We’ve known each other as friends and neighbors for 30 years come next year. That’s a long time to know someone and not know anything about their previous life. But I know Tom as well as anyone else does. And even I think it’s probably best to leave some mysteries.

It wasn’t more than a month ago we were quaffing a few at the Pilot House, me, Two Toke and a few others trying to find an excuse to stay another round without jeopardizing marriages. T.T. was mid-sip when he suddenly put his glass down and went, how does the expression go?, white as a sheet. A new arrival was at the bar talking to Jerry, the bartender, and they were both looking at our table. Or more precisely, looking at Tom before the newcomer nodded and started our way.

I hate to talk in cliches but when she said, “Hi, Dad,” you could have knocked me over with a sneeze. Tom half rose out of his chair and said, “Hey, Donna. Kind of a surprise….”

I know I should have gotten up, gotten scarce, left them to … whatever reunion was on tap, but I guess I was in shock. Tom certainly was. “Been a long time,” he mumbled before finally offering her a seat. “Donna, this is Skeeter, an old friend. Skeeter … well, this is my daughter, Donna.”

Neither of us managed much more than a muttered hi.

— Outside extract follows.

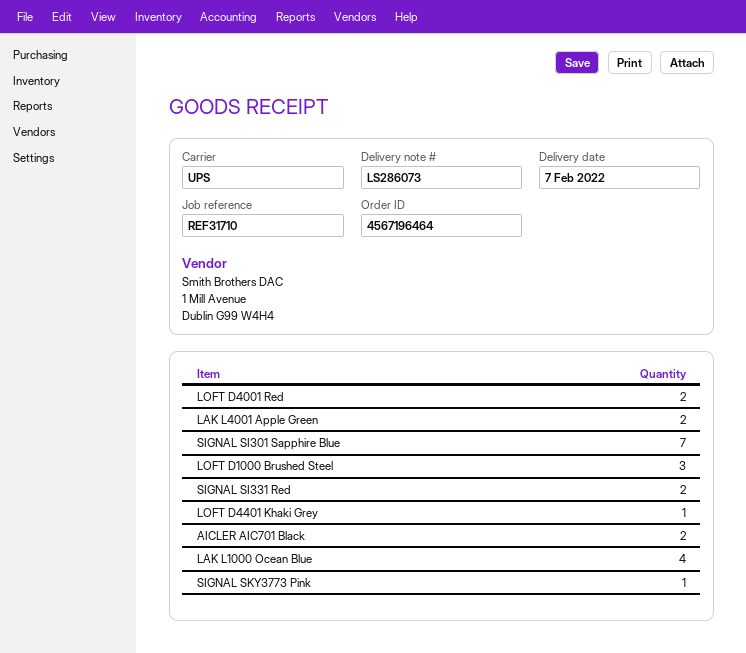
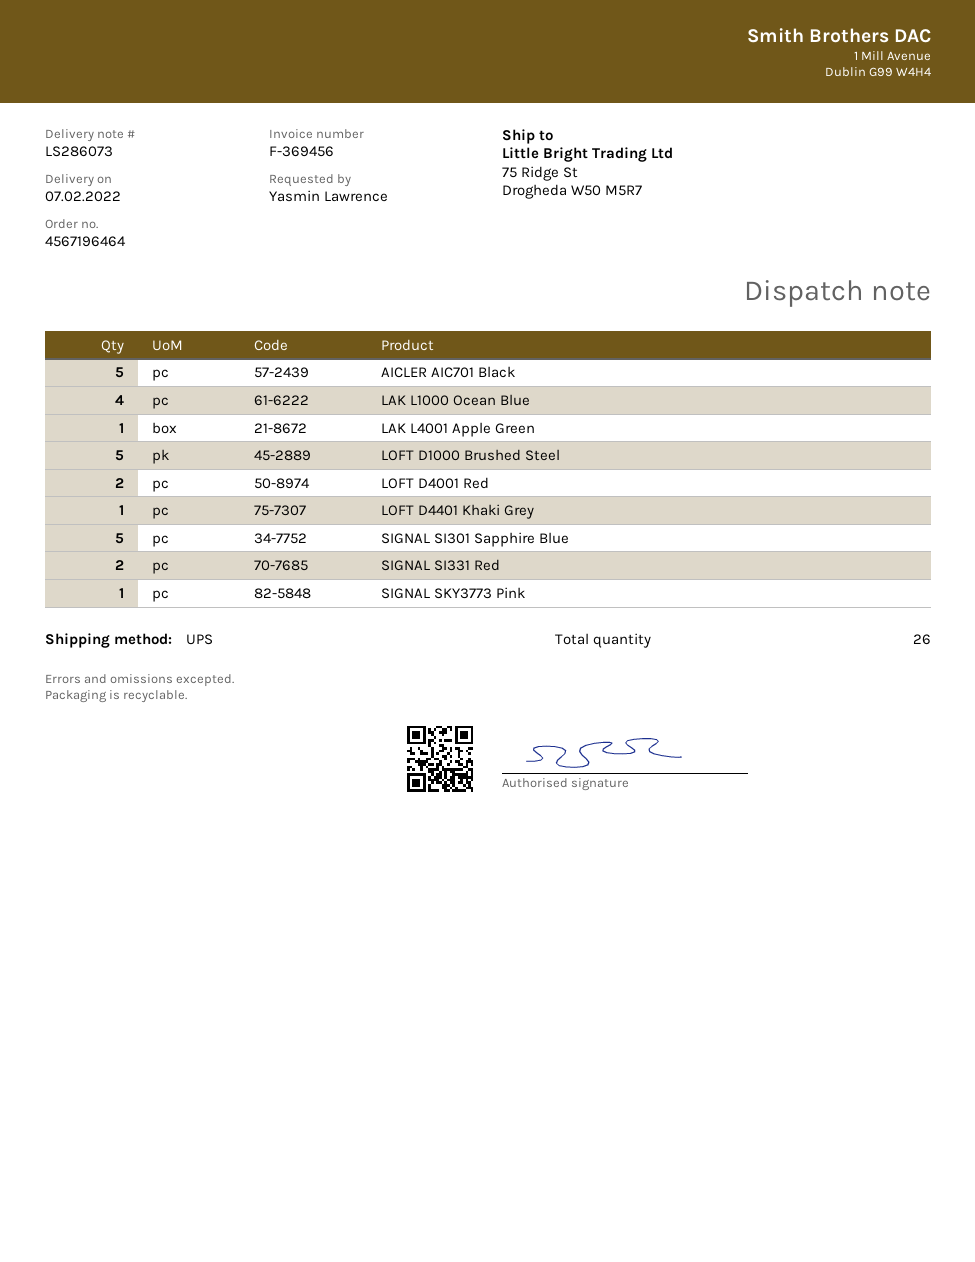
LAK L4001 Apple Green: 2 -> 1
SIGNAL SI301 Sapphire Blue: 7 -> 5
LOFT D1000 Brushed Steel: 3 -> 5
AICLER AIC701 Black: 2 -> 5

Donna sat down. Tom sat back down himself. I stayed right where I was, stupid as a frog in water coming to a slow boil until T.T. asked her how she’d been and she answered “What the fuck do you care?”

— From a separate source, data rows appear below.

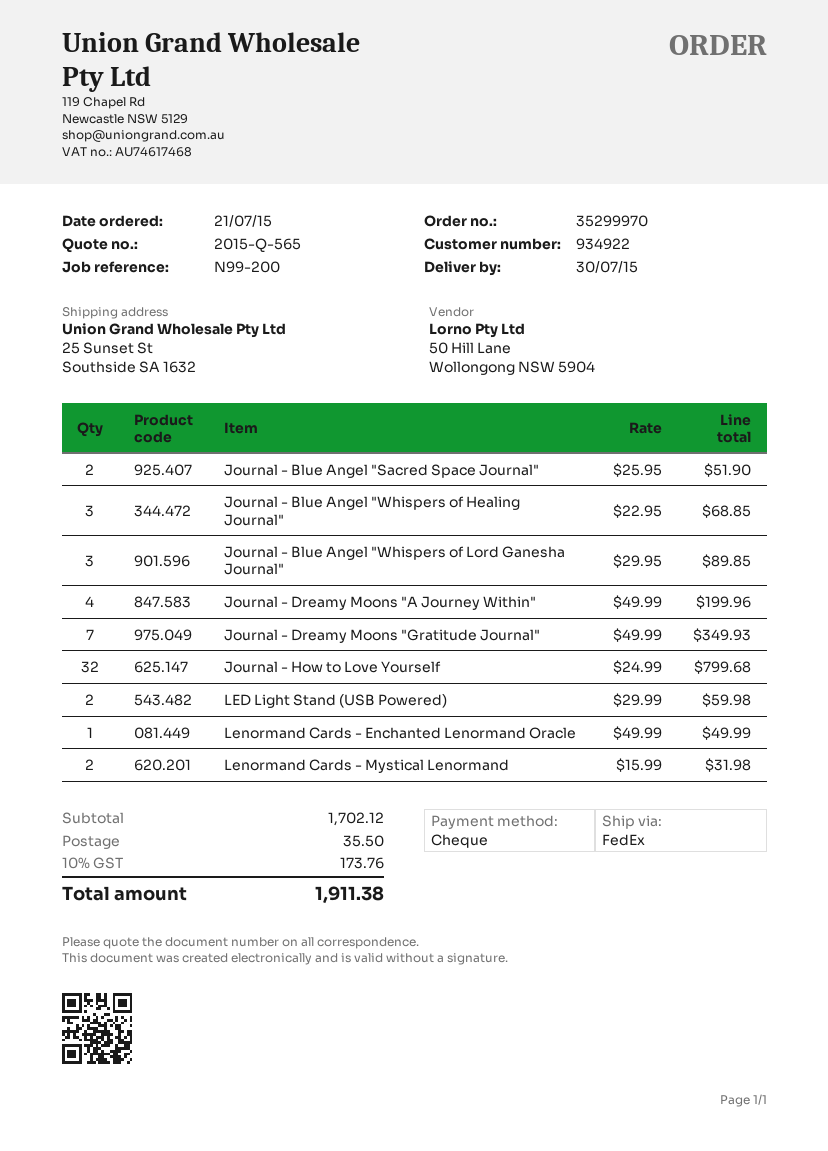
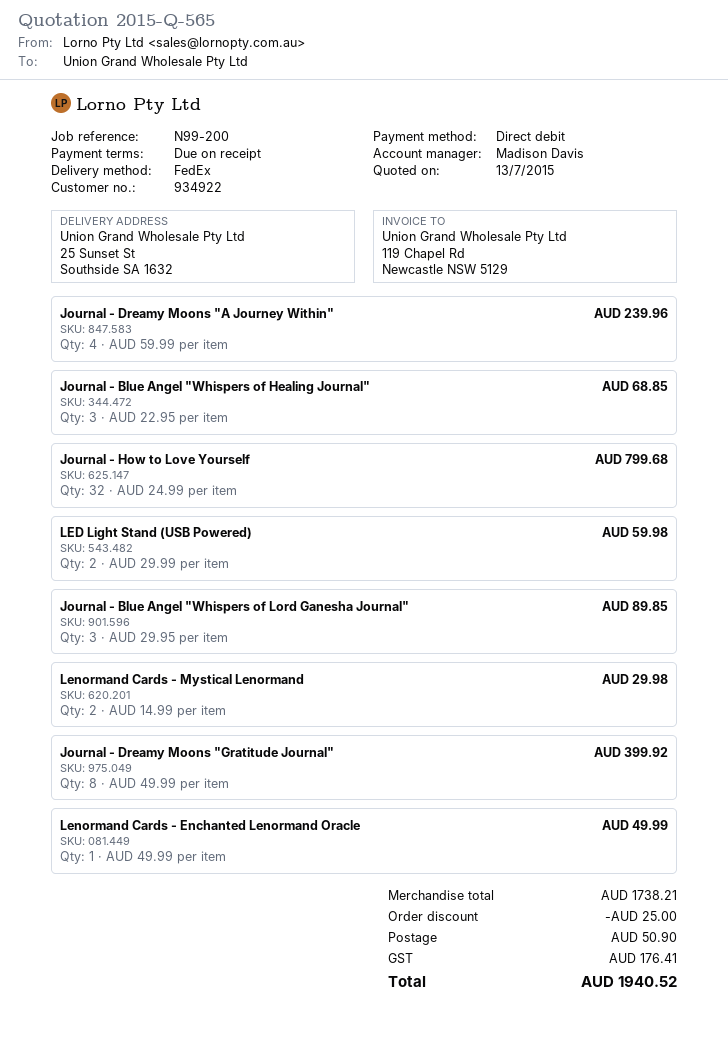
payment method: cheque -> direct debit
Journal - Blue Angel "Sacred Space Journal": 2 x 25.95 = 51.90 -> none
Journal - Dreamy Moons "A Journey Within": 4 x 49.99 = 199.96 -> 4 x 59.99 = 239.96
Journal - Dreamy Moons "Gratitude Journal": 7 x 49.99 = 349.93 -> 8 x 49.99 = 399.92
Lenormand Cards - Mystical Lenormand: 2 x 15.99 = 31.98 -> 2 x 14.99 = 29.98
subtotal: 1702.12 -> 1738.21
discount: none -> 25.00
shipping: 35.50 -> 50.90
tax: 173.76 -> 176.41
total: 1911.38 -> 1940.52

“Hey listen,” I practically yelled, scrambling up, kicking back my chair, “I’m gonna leave you two to yourselves.” No nice to meet ya, no have a nice night, no adios, just left my half finished pint on the table, paid my tab with Jerry and hit the road.

A few days later I ran into Tom, guess where, the usual watering hole. “You doing all right?” I asked sheepishly when we’d hauled our glasses to a corner table. T.T. said sure, sorry for the …. He didn’t know quite how to characterize that father/daughter reunion. And, of course, I said, no problem.

“The past,” he said, shaking his head, “it has a way of sneaking up on you.”

If you think I got any more from him than that piece of profundity, well, you don’t know Tom.